To begin with, it’s important to know one thing about my childhood. You see, as a child my entire family hated Christians. You see, at that age all I had ever see Christians do is berate people. Insult others and beat them up with their Bible verses to show how superior they were to us. They told people like me that because we were “sinners” we were condemned to burn in hell for all eternity and that there was no hope for us. (If you are REALLY a Christian then you know the people that told me that were liars because there was ALWAYS hope for me and that hope was the grace of God and the sacrifice of Jesus Christ).
So, again, on the day of the therapy session I was dealing with the betrayal from a man who had been exposing me to some of the history of Christ (which would only reinforce my previous belief of hating Christians since this man had been petty and betrayed me and said that I would never be good enough). I was also dealing with getting dumped by my girlfriend (thus also making me feel like I was unworthy of love).
So the message conveyed to me. . . . well, I may never fully understand the exact message of what the light and color patterns expressed (besides – in that realm of Heaven, your typical laws of a unilateral reality don’t exist. You and I could see the exact same things and express it and interpret it completely different ways since Heaven is its own type of “reality”. But here is what I got from it: As I was in awe and wonder at the color and light patterns there was a feeling of complete and total love. It was around me, within me, it moved through me. It did all of this at the same time. It applied this wonderful pressure all around me. It flowed abundantly through me. God wanted me to understand something that day. God wanted me to know that “holy men” can let me down, lead me astray, try to use fear and manipulation against me and even do things like lie about me and insult me (some even called me a liar for saying that I had been taken to Heaven). But that in no way affects God’s love for me personally. God’s love is eternal and unconditional. God wanted me to not think, not believe, but KNOW that He loves me always. And no matter how many times I may get dumped and have my heart broke, I am always loved.
Now, after you go through an experience like a 90-minute stay in Heaven, your life is never the same. It’s as if the veil that separates our “reality” from Heaven is never fully sealed again. It’s as if the voices from that side now find it easier to whisper into my ear. That is a blessing and a curse. There are times I can feel God’s joy and there are times I can feel God’s sorrow. But it led me down a path that I am grateful that I have taken. After the time in Heaven, I became a believer in Christ. Now mind you, I didn’t show it at the time because I still wanted nothing to do with Christians. However, one day in 2009, I arrived at a church and He spoke to me and said “You’re home”. Because of that day, I met the pastor who told me what Fourth Heaven was, I’ve met hundreds of great selfless and grace filled Christians, I have been able to baptize over 200 new Christians, I’ve been able to give sermons offering hope to many who have become lost and there was one final thing that was the best of all.

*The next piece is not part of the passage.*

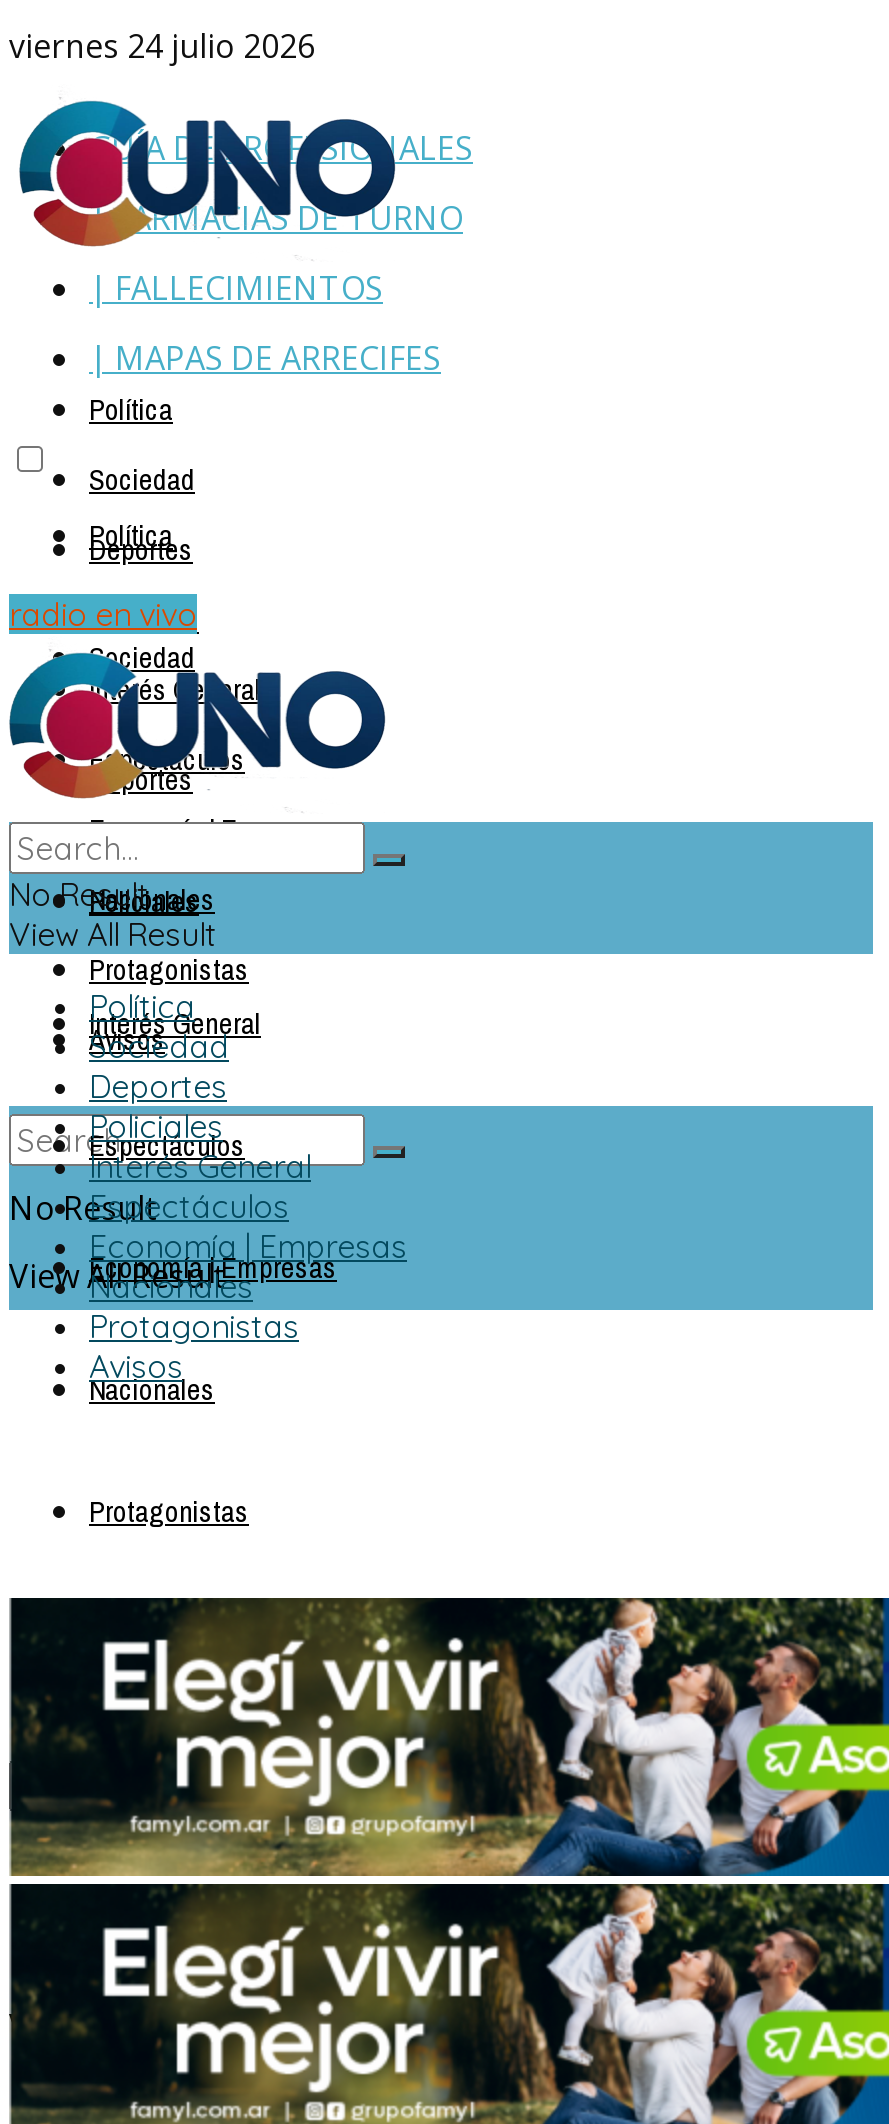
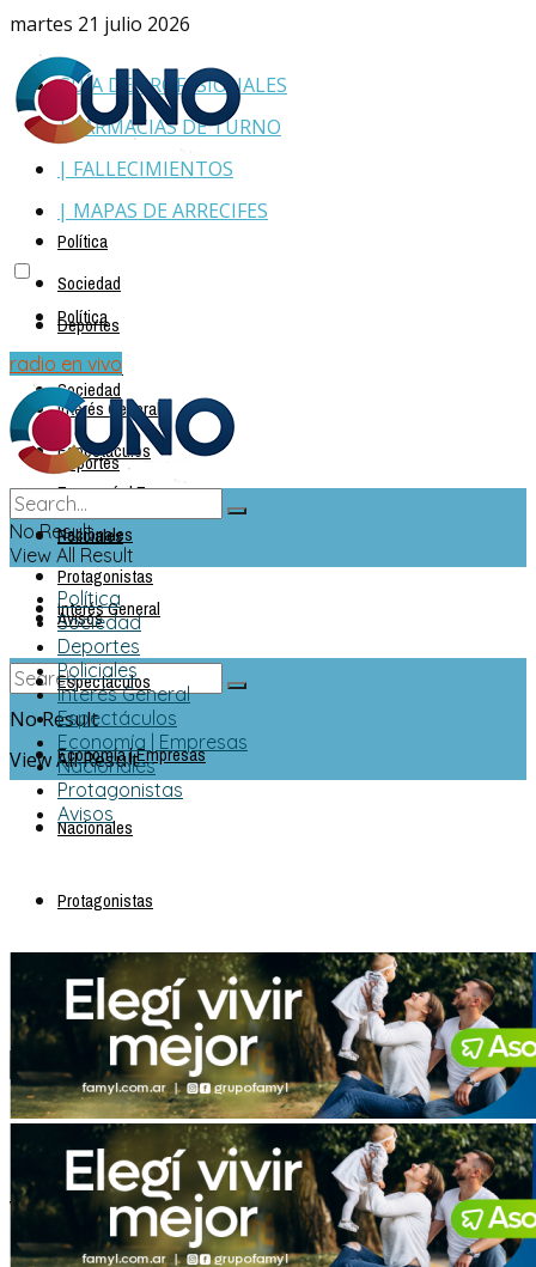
[9,24,315,68] viernes 24 julio 2026 -> [10,11,190,37] martes 21 julio 2026

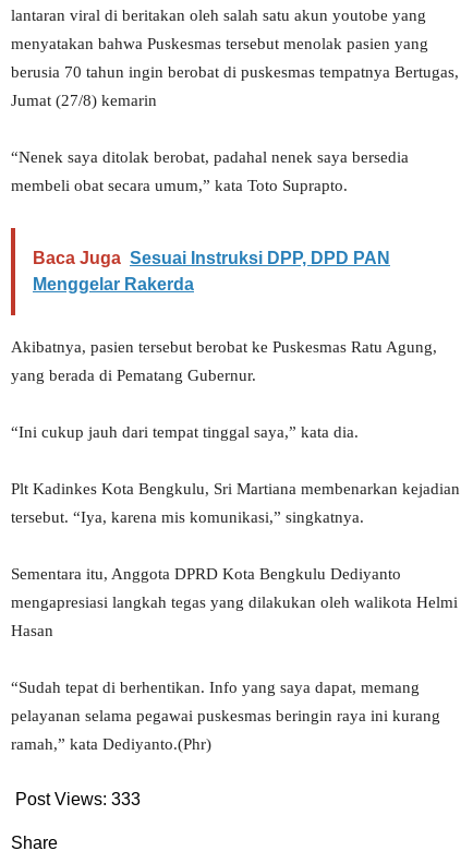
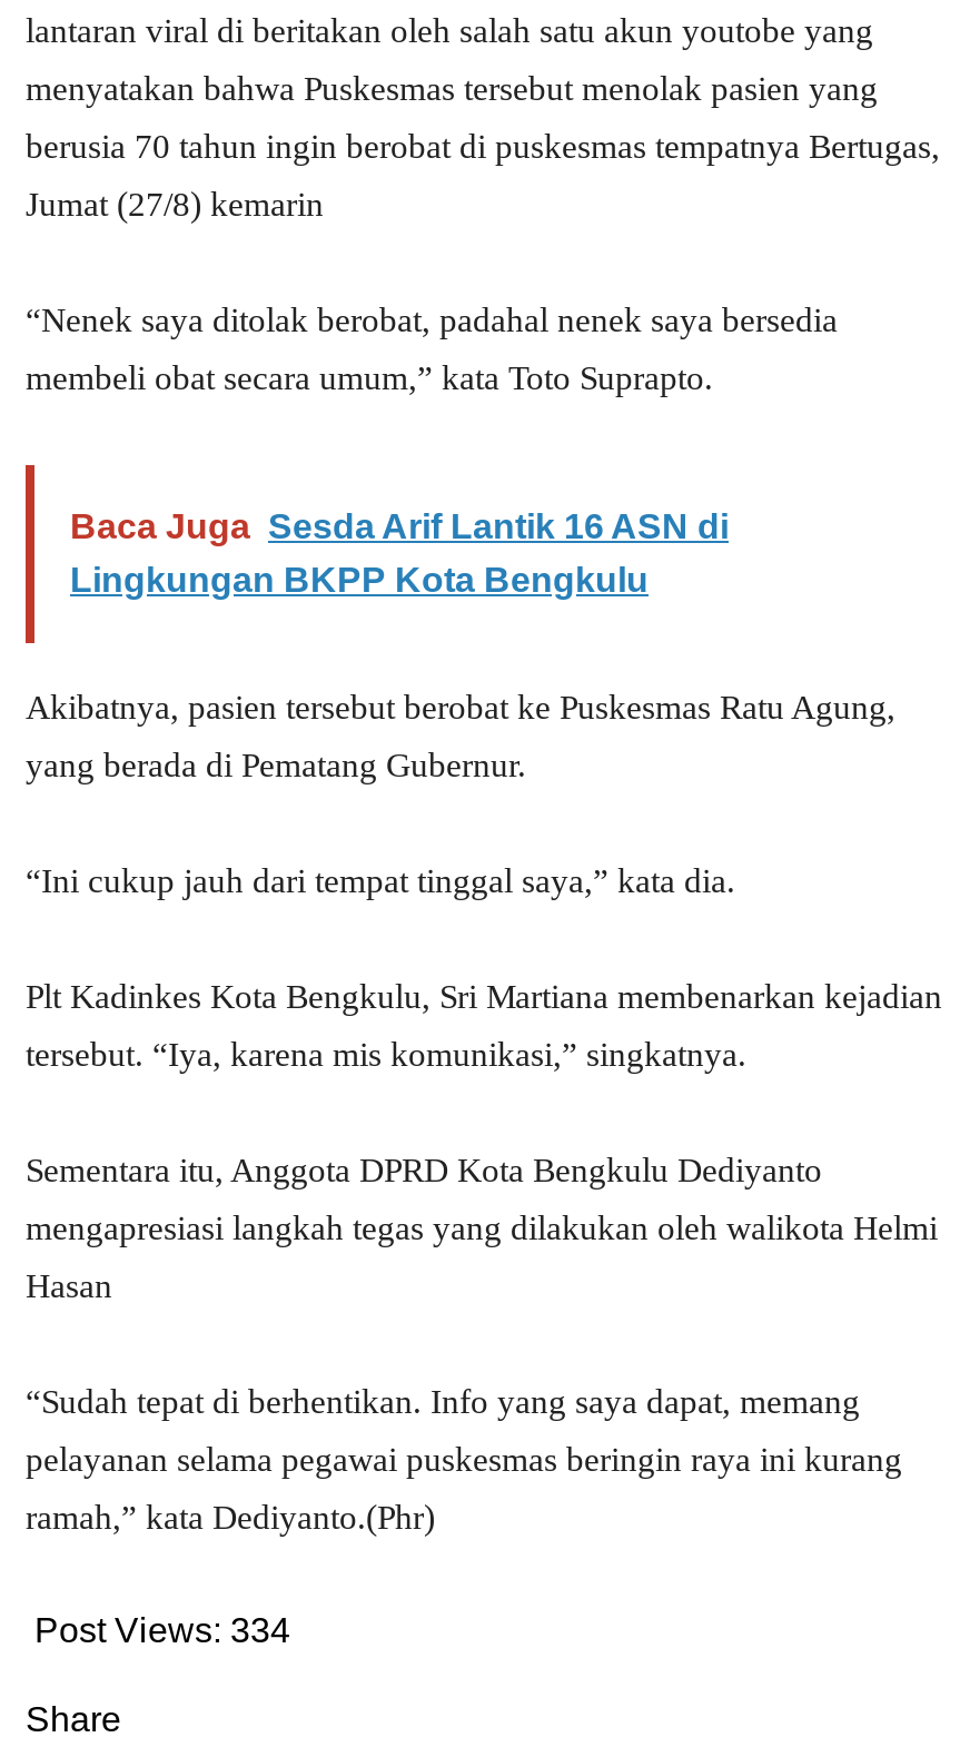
[33,249,390,294] Baca Juga Sesuai Instruksi DPP, DPD PAN | Menggelar Rakerda -> [70,508,729,600] Baca Juga Sesda Arif Lantik 16 ASN di | Lingkungan BKPP Kota Bengkulu
[15,790,141,809] Post Views: 333 -> [34,1612,290,1650] Post Views: 334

In February of 2018, I sat with my dad and asked him if he had accepted Christ as his savior. He looked down and said that yes, as a boy he had accepted Christ as his savior. But then he looked up. I could see pain, and misery in his eyes. And then he said, “But I’m afraid that with all I did in the war, he won’t accept me”. I was able to sit there with my dad. I was able to tell him how the Bible does NOT say the horrible things he had been led to believe and that his name was written in the Book of Life. In that moment, I saw the burden lifted from his shoulders, the light returned to his eyes and one month later when my dad passed away, he KNEW he would be in Heaven.